A utopia migrante


Meditação pré-pascal

“E aquilo
que nesse momento se revelará aos povos
surpreenderá a todos não por ser exótico,
mas pelo fato de poder ter sempre estado oculto
quando terá sido o óbvio”.
(Caetano Veloso)

Ilha de Utopia (Tomás Moro)

A utopia é uma migrante de países prósperos a países pobres. Enfeitiçados pelos meios de comunicação, que fazem estimar o opressor, perdoar ao corrupto e desprezar o oprimido, assistimos a um rebaixamento do espírito utópico de um proletariado aburguesado, sindicatos burocratizados e líderes populares incorporados em máquinas administrativas de governos supostamente progressistas. Também as Igrejas se acomodaram no interior do sistema, em troca do reconhecimento de sua liberdade institucional da qual fazem pouco uso. Mas essa acomodação tem seu preço: a corrosão de seu caráter profético.

Mas o vinho novo do Reino não cabe nem acaba nos odres velhos (cf. Mt 9,17) de uma funcionalidade sistêmica. A profecia pode migrar para outros espaços e siglas. O que a Encíclica Pacem in terris, de João XXIII (1963), o Vaticano II (1962-1965) e Medellín (1968) chamaram “sinais do tempo” – a emancipação dos operários, dos países colonizados e das mulheres -, na realidade foram lutas evangélicas abandonadas nas Igrejas. Reapareceram metamorfoseadas no mundo secular, porque em seu berço eclesial não encontraram hospedagem.
Felicidade e dignidade
Podemos distinguir utopias sociais de utopias culturais. As utopias sociais têm seu ponto de gravidade no sistema econômico, visam à felicidade ou ao menos à redução da fome e da miséria. As utopias do direito natural, com seu ponto de gravidade no campo cultural jurídico dos direitos humanos, visam à dignidade, à cabeça erguida e à proteção legal de liberdade. A vida concreta é ameaçada em ambos os campos: pela fome e pelo desprezo ou, como Marx diria, na base e na superestrutura.
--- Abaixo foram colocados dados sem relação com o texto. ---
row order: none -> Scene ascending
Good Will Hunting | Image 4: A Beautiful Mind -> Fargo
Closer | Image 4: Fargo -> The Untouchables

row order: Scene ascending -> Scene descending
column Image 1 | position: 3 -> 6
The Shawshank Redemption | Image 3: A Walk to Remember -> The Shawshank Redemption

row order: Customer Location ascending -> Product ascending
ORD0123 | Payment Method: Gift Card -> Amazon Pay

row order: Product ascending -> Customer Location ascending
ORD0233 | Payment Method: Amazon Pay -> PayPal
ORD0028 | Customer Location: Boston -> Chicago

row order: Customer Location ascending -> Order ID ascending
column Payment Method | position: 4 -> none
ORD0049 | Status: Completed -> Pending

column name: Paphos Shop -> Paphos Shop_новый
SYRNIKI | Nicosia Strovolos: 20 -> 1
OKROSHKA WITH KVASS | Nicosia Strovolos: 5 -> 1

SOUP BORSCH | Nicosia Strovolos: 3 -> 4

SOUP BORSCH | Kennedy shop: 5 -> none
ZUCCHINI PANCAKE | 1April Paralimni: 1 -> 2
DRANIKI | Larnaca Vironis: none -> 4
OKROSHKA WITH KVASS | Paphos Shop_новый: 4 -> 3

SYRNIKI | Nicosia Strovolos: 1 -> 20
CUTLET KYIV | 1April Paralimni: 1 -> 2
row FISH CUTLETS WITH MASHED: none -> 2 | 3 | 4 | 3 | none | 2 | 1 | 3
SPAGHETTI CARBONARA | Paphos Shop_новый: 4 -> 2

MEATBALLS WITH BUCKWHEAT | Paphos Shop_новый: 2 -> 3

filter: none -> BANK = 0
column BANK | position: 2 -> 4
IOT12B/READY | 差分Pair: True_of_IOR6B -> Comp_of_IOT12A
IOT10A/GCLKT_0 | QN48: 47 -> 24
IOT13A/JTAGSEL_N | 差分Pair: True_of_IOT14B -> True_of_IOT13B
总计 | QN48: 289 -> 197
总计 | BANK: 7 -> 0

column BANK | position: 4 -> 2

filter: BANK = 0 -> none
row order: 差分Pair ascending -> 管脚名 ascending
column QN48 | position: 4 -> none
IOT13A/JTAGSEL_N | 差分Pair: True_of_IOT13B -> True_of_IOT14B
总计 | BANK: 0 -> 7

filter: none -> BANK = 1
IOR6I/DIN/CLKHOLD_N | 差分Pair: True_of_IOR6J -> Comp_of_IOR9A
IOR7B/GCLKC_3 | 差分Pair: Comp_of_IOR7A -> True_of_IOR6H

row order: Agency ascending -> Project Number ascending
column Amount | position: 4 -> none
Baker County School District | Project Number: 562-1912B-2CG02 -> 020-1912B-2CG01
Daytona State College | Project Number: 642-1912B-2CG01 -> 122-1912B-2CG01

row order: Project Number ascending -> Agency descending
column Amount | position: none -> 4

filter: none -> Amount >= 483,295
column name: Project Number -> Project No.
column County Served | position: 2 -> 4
Daí emergem tarefas urgentes de transformação: a redistribuição dos bens de acordo com as potencialidades do planeta Terra, o reconhecimento do ”Outro” no horizonte de uma harmonia universal e a participação democrática de todos, sem privilégios de classe. O primado da dignidade humana exige a prioridade dada à libertação econômica. Entre ambos, há uma relação de meios e fins.
Algo falta – Virá que eu vi
Mas, para a utopia que articula felicidade e dignidade falta ainda algo para configurar a plenitude da vida de todos. Afastados fome e desprezo da vida humana, esta ainda está ameaçada pela apropriação privilegiada de alguns. Portanto, o bem viver precisa ser pensado para todos e, ao ser pensado para todos, necessita como terceiro elemento da justiça distributiva e redistributiva.

O terceiro elemento utópico, a justiça, nos faz lembrar, concretamente, daqueles que morreram injustiçados. O horizonte utópico inclui, ao lado de felicidade e dignidade a justiça dos injustiçados, vivos ou mortos. O Messias virá quando houver para todos lugar na mesa. Mas ele virá como memória daqueles que, castigados por fome e desprezo, caíram no túmulo do esquecimento. A justiça para todos é impensável sem a memória e a graça da ressurreição dos mortos.

A história da humanidade mostrou, que o anseio da ressurreição e a vitória sobre a morte reuniu médicos e xamãs, teólogos e filósofos numa batalha que, até hoje, não está vencida nem perdida. Ela está presente em quase todas as culturas e pode alocar-se em imaginários muito diferentes. A partir do tripé – felicidade, dignidade, continuidade da vida –, compreendemos o projeto da vida plena como justiça e esperança perigosa.